Kim Yong Bok, premier vice-chef de l’état-major général de l’armée populaire de Corée, a mis en garde contre de « graves conséquences » si ces exercices se poursuivaient. « S’ils persistent dans la répétition militaire, ils devront certainement faire face à une situation désagréable et en payer le prix fort », a-t-il déclaré, selon l’agence officielle KCNA.
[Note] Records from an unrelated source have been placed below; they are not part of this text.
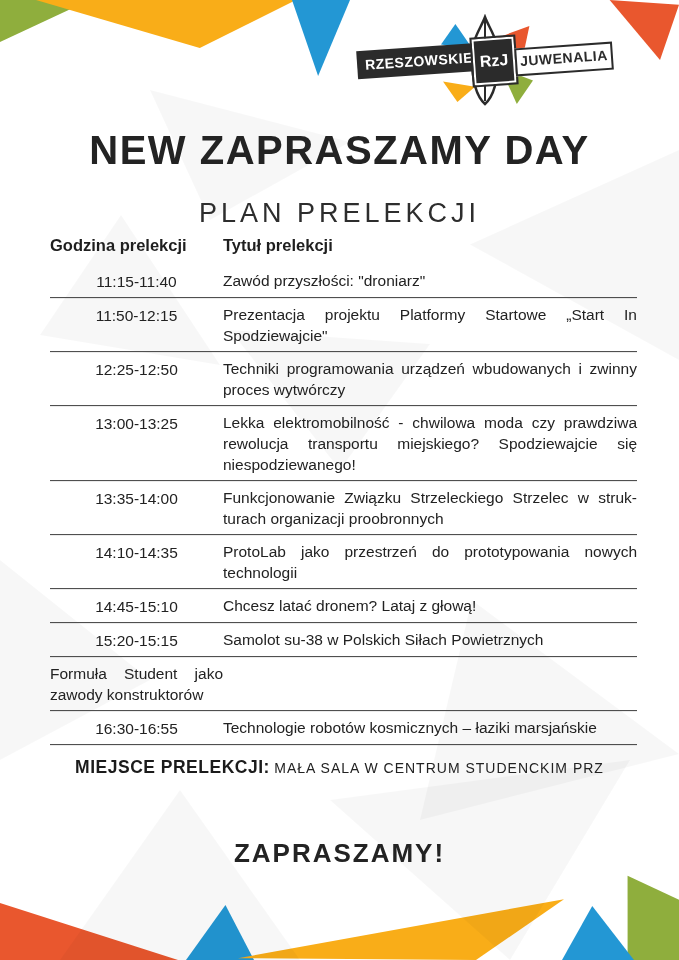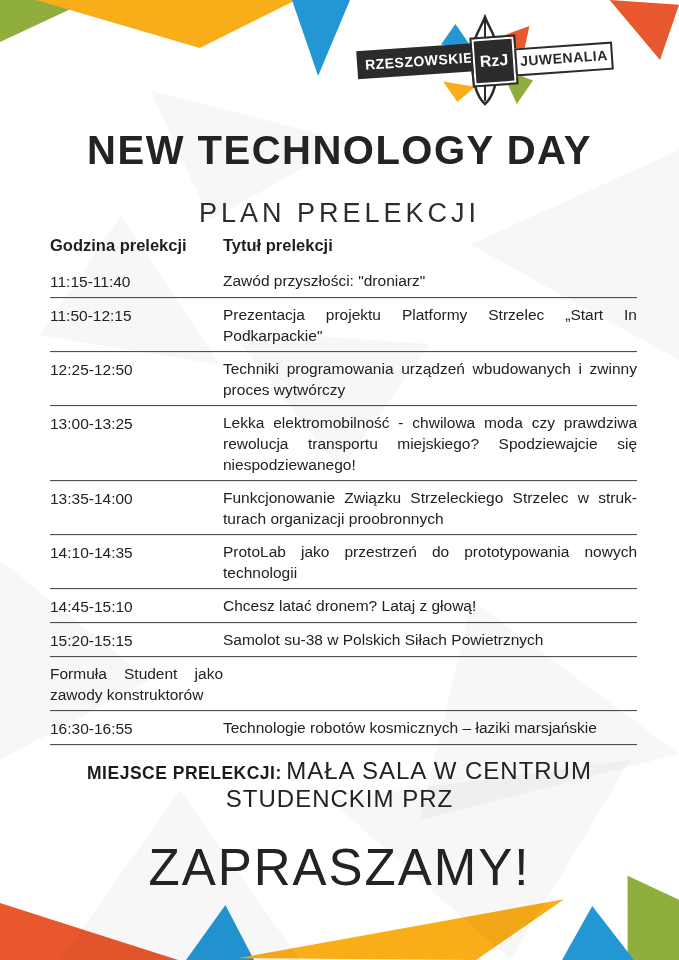--- a/index.html
+++ b/index.html
@@ -52,28 +52,28 @@
   .subtitle { position:absolute; left:0; top:198px; width:100%; text-align:center;
               font-size:27px; font-weight:normal; letter-spacing:4px; color:#2d2d2d; }
   
   .schedule { position:absolute; left:50px; top:236px; width:587px; }
   .thead { display:grid; grid-template-columns:173px 1fr; column-gap:0;
            font-size:16.5px; font-weight:bold; color:#1f1f1f; padding-bottom:9px; }
   .srow  { display:grid; grid-template-columns:173px 1fr;
            padding:5.5px 0; border-bottom:1.5px solid #4f4f4f;
            box-shadow:0 1px 0 rgba(0,0,0,0.08);
            font-size:15.5px; line-height:21px; color:#222; }
-  .time  { padding-top:1px; }
+  .time  { text-align:center; padding-top:1px; }
   .lect  { text-align:justify; }
   
   .venue { position:absolute; left:0; top:757px; width:100%; text-align:center; color:#222; }
   .venue .vlabel { font-weight:bold; font-size:17.5px; letter-spacing:.5px; color:#1b1b1b;margin-top:44px; }
-  .venue .vvalue { font-size:24px; letter-spacing:1px; font-weight:normal; }
+  .venue .vvalue { font-size:14px; letter-spacing:1px; font-weight:normal; }
   .closing { position:absolute; left:0; top:838px; width:100%; text-align:center;
-             font-size:51px; font-weight:normal; letter-spacing:2px; color:#232323; }
+             font-size:26px; font-weight:bold; letter-spacing:2px; color:#232323; }
 </style>
 </head>
 <body>
 
 <div class="page">
 
   <div class="tri green-tl"></div>
   <div class="tri yellow-tl"></div>
   <div class="tri blue-top"></div>
   <div class="tri orange-tr"></div>
@@ -99,35 +99,35 @@
     <div class="ltri l-green"></div>
     <svg class="guitar" viewBox="0 0 52 96">
       <path d="M26 3 C21 16 13 24 13 44 C13 66 17 82 26 90 C35 82 39 66 39 44 C39 24 31 16 26 3 Z" fill="#ffffff" stroke="#2b2b2b" stroke-width="2.5"></path>
       <path d="M26 6 L26 87" fill="none" stroke="#2b2b2b" stroke-width="2"></path>
     </svg>
     <div class="logo-box rz-box">RZESZOWSKIE</div>
     <div class="logo-box rzj-box">RzJ</div>
     <div class="logo-box juw-box">JUWENALIA</div>
   </div>
 
-  <div class="title">NEW TECHNOLOGY DAY</div>
+  <div class="title">NEW ZAPRASZAMY DAY</div>
   <div class="subtitle">PLAN PRELEKCJI</div>
 
   <div class="schedule">
     <div class="thead">
       <span>Godzina prelekcji</span>
       <span>Tytuł prelekcji</span>
     </div>
     <div class="srow">
       <span class="time">11:15-11:40</span>
       <span class="lect">Zawód przyszłości: "droniarz"</span>
     </div>
     <div class="srow">
       <span class="time">11:50-12:15</span>
-      <span class="lect">Prezentacja projektu Platformy Strzelec „Start In Podkarpackie"</span>
+      <span class="lect">Prezentacja projektu Platformy Startowe „Start In Spodziewajcie"</span>
     </div>
     <div class="srow">
       <span class="time">12:25-12:50</span>
       <span class="lect">Techniki programowania urządzeń wbudowanych i zwinny proces wytwórczy</span>
     </div>
     <div class="srow">
       <span class="time">13:00-13:25</span>
       <span class="lect">Lekka elektromobilność - chwilowa moda czy praw­dziwa rewolucja transportu miejskiego? Spodziewajcie się niespodziewanego!</span>
     </div>
     <div class="srow">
Ces menaces interviennent alors que les tensions restent vives dans la péninsule coréenne. Washington et Séoul affirment que leurs exercices sont purement défensifs, destinés à renforcer leur préparation face à la menace nucléaire et balistique nord-coréenne. Pyongyang, de son côté, les considère régulièrement comme des préparatifs à une invasion.
L’avertissement nord-coréen survient au moment où Donald Trump, revenu à la Maison Blanche, a réaffirmé son intention de rencontrer le dirigeant Kim Jong Un d’ici la fin de l’année. Une déclaration accueillie avec scepticisme par de nombreux analystes, qui rappellent que Pyongyang a jusqu’ici ignoré les appels au dialogue.
Dans ce contexte explosif, les propos de l’armée nord-coréenne apparaissent comme un signal adressé à Washington et Séoul : toute intensification des exercices pourrait déclencher une riposte, accentuant encore l’instabilité dans une région déjà sous haute tension.